Sondra Radvanovsky mène le Bal de Verdi à la Bastille
Verdi est un compositeur à succès qui compte plusieurs chefs-d’œuvre à son actif. Un ballo in maschera est du même acabit que Rigoletto ou Trovatore. Quand la première scène nationale française le met à l’affiche, sommes-nous conviés au bal de la Bastille ? Critique…
Les productions se suivent mais ne se ressemblent pas. Après une Bohème chahutée, l’Opéra national de Paris affiche la reprise d’Un ballo in maschera de Verdi. Signé Gilbert Deflo, ce spectacle élégant a été créé en 2007 et connaît ici sa deuxième reprise. Le public du mardi 16 janvier 2018, soir de première, a chaleureusement accueilli le metteur en scène qui n’a pris aucun risque. Dans des décors majestueux et impressionnants de William Orlandi, l’action se déroule dans la tradition mais sans véritable théâtre. Les chanteurs livrés à eux-mêmes marquent leur rôle plus qu’ils ne l’incarnent, à une exception près.
Le torrent Sondra Radvanovsky
La soprano américano-canadienne Sondra Radvanovsky a largement dominé la distribution en délivrant une véritable leçon de chant verdien dans le rôle d’Amelia. La voix est impériale avec une projection idéale, de la puissance et une longueur de souffle impressionnante. L’actrice se consume tout particulièrement dans son deuxième air « Morrò, ma prima in grazia » avec notamment, un messa di voce d’une parfaite maîtrise. Du grand art ! Pour l’accompagner, il est heureux de retrouver le chef français Bertrand de Billy dont la noble et belle carrière le conduit plus souvent à Vienne ou à New York qu’à Paris. Privilégiant la sensualité au drame, il conduit à merveille l’orchestre et le chœur de l’Opéra national de Paris, dignes d’éloges.
Le reste de la distribution solide mais déséquilibré…
Sans toutefois démériter, le reste de la distribution vocale semble déséquilibré face au torrent Radvanovsky. Le fringant ténor sarde Piero Pretti possède un aigu facile et un timbre des plus agréables mais il lui manque ce soupçon d’aura pour s’imposer complètement dans le rôle de Riccardo. Point faible de la distribution, Simone Piazzola, baryton pourtant aguerri ne projette pas suffisamment. Il n’existe quasiment plus dans le duo avec la soprano et affadit la forte intensité dramatique. Dans le rôle toujours payant d’Oscar, la soprano Nina Minasyan promène une voix corsée suffisamment bien placée pour fendre le vaisseau Bastille mais elle manque de charisme avec ce petit grain de folie qui élèverait un chant trop mécanique. Même si elle possède de nombreux atouts, l’on avoue être peu sensible à la voix de Varduhi Abrahamyan dont les graves font défaut pour être une Ulrica véritablement inoubliable mais l’artiste est convaincante.

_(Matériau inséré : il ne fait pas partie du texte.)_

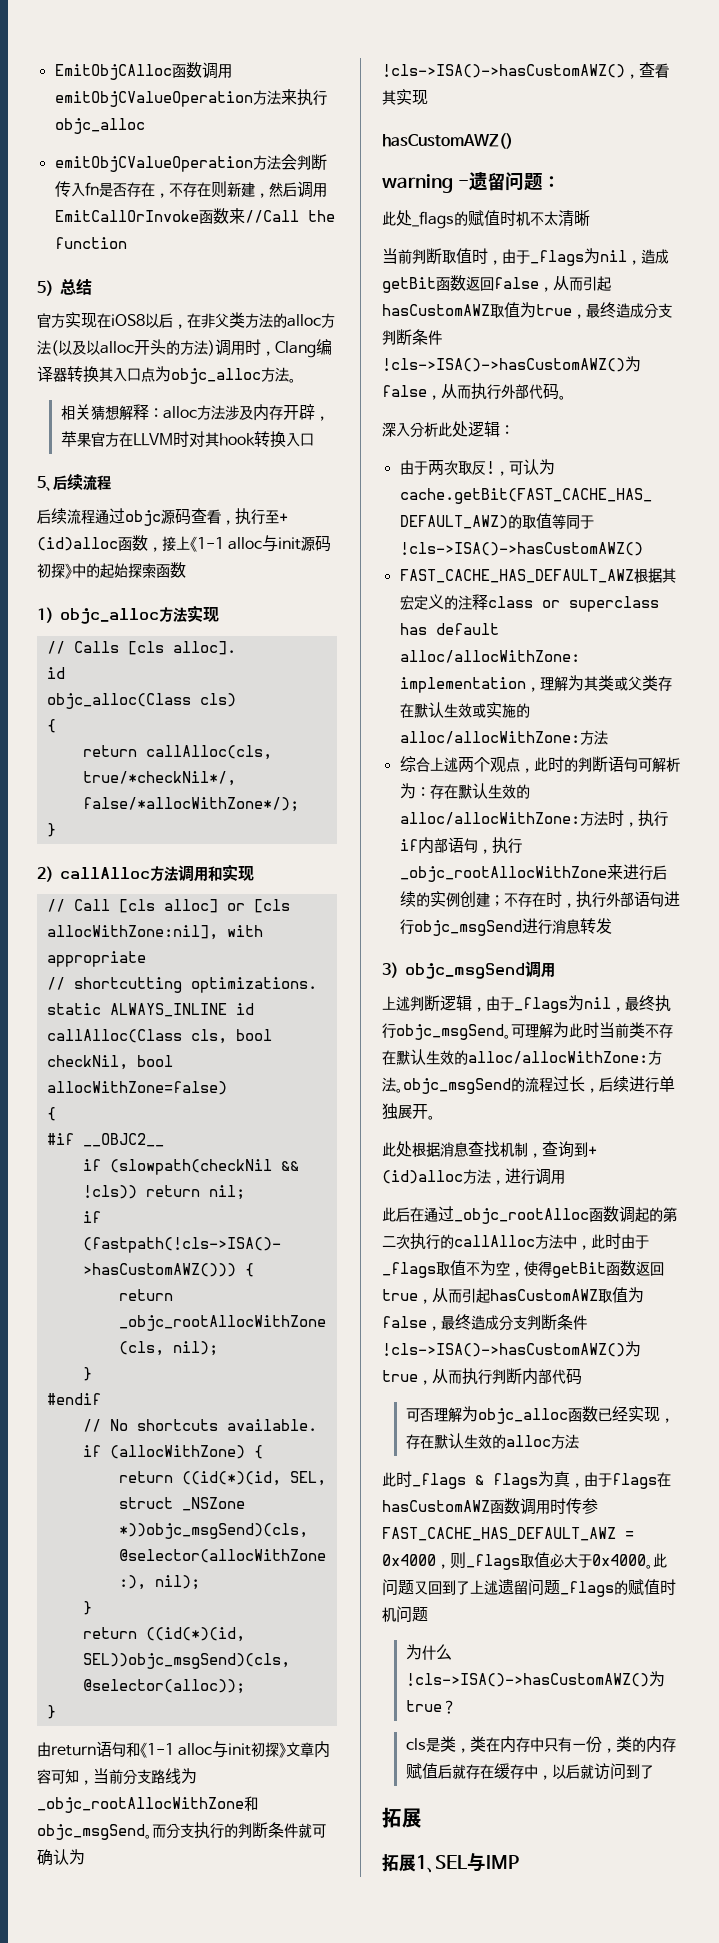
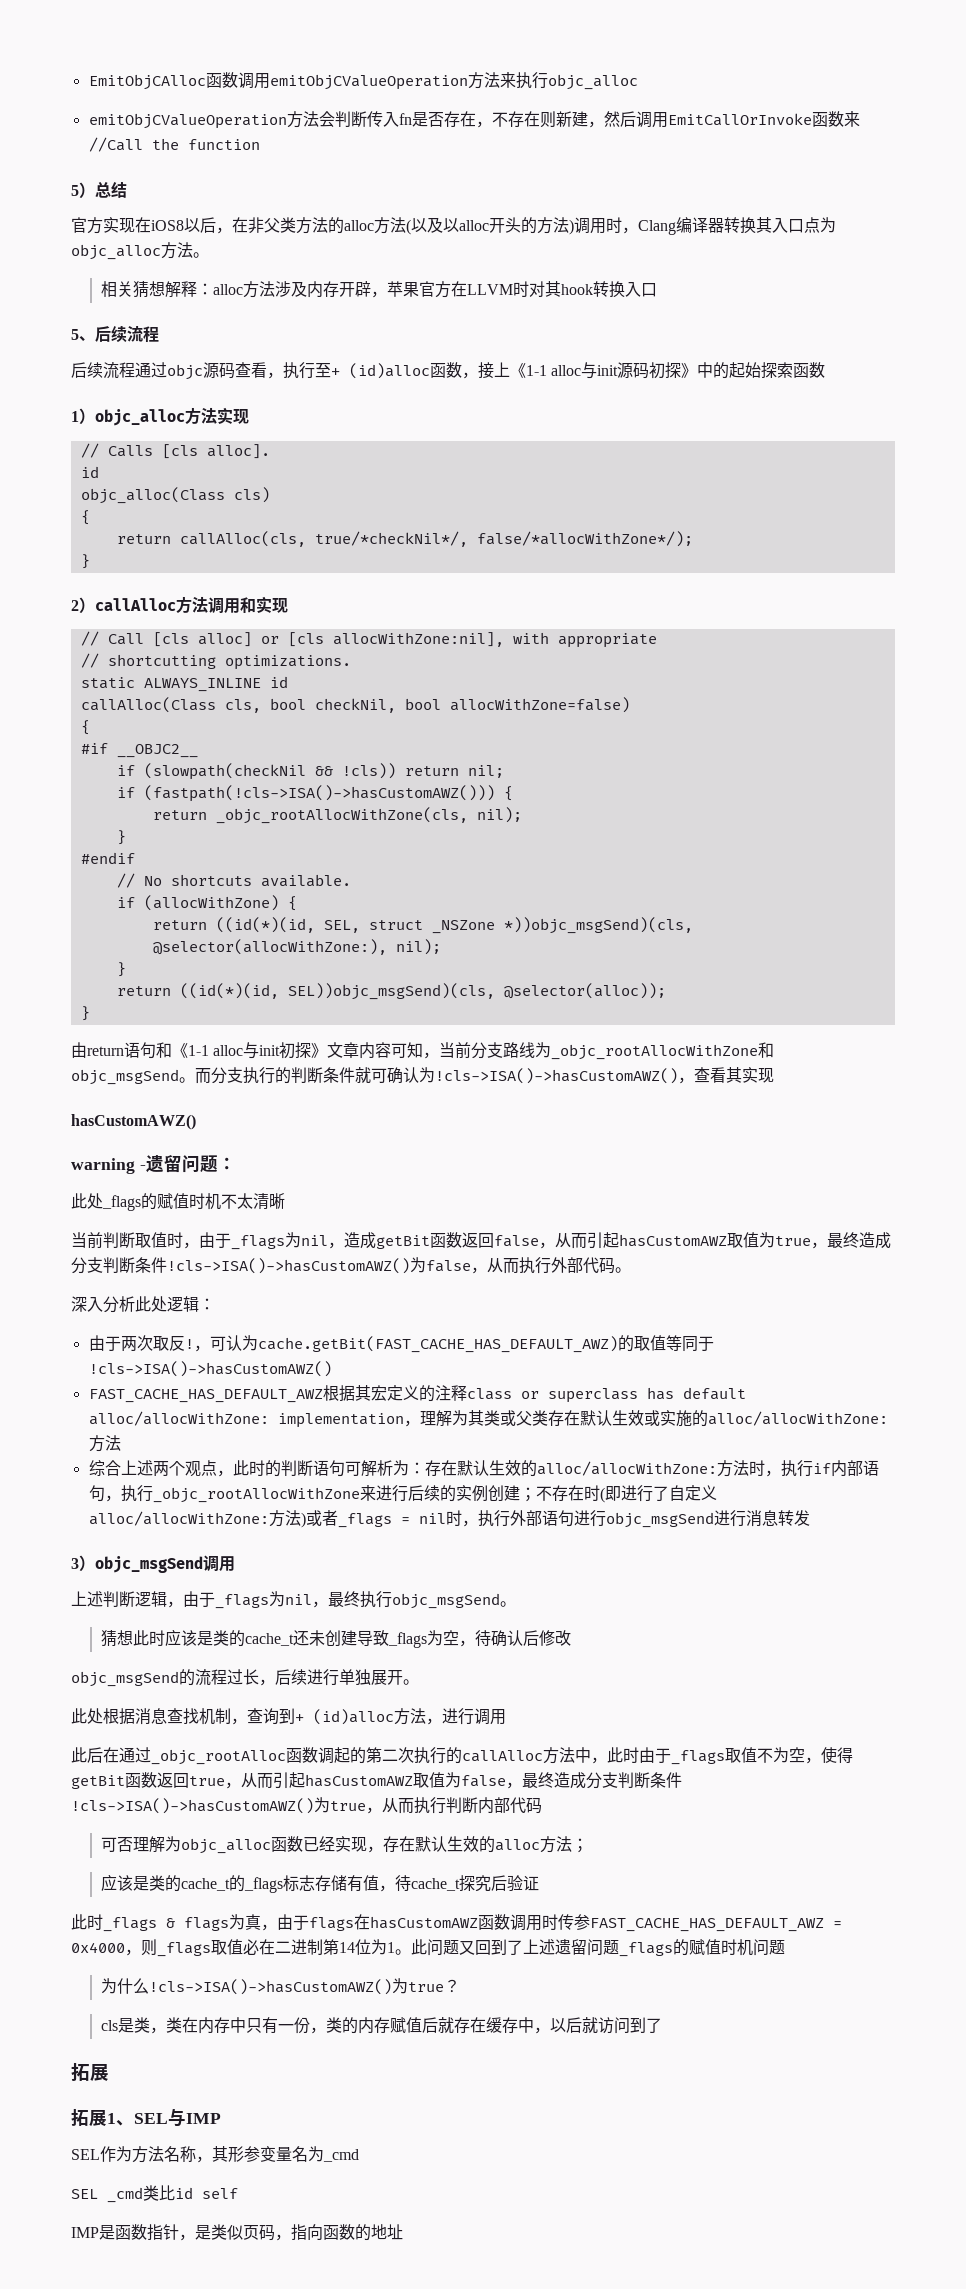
(562, 899) none -> [599,1485,717,1503] [88,1510,462,1528] (即进行了自定义alloc/allocWithZone:方法)或者_flags = nil时
[511,1022,673,1038] [382,1049,662,1065] [382,1077,403,1093] 可理解为此时当前类不存在默认生效的alloc/allocWithZone:方法。 -> [100,1629,571,1648] // 猜想此时应该是类的cache_t还未创建导致_flags为空，待确认后修改 //
(579, 1441) none -> [571,1838,588,1853] [100,1874,539,1893] ； // 应该是类的cache_t的_flags标志存储有值，待cache_t探究后验证
[564,1553,646,1568] 大于0x4000 -> [259,1939,395,1955] 在二进制第14位为1
(519, 1862) none -> [71,2146,359,2163] [71,2185,238,2203] [71,2224,403,2241] // SEL作为方法名称，其形参变量名为_cmd // SEL _cmd类比id self // IMP是函数指针，是类似页码，指向函数的地址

Les rôles secondaires sont très bien tenus par Marko Mimica et Thomas Dear, conspirateurs inquiétants et bien chantants. Dans le rôle de Silvano, Mikail Timoshenko déjà aperçu dans « L’Opéra » (le documentaire exemplaire de Jean-Stéphane Bron) continue de se faire remarquer, pour notre plus grand bonheur. Que les menues critiques ne découragent pas le spectateur car les amateurs de grandes voix doivent courir pour applaudir l’époustouflante Sondra Radvanovsky qui vaut à elle seule le détour. Les traditionnels ne seront pas dérangés par la sage production. En revanche, les théâtreux devront encore attendre la mise en scène d’un bal masqué plus engagé, au risque de rater sans nul doute une prestation inoubliable.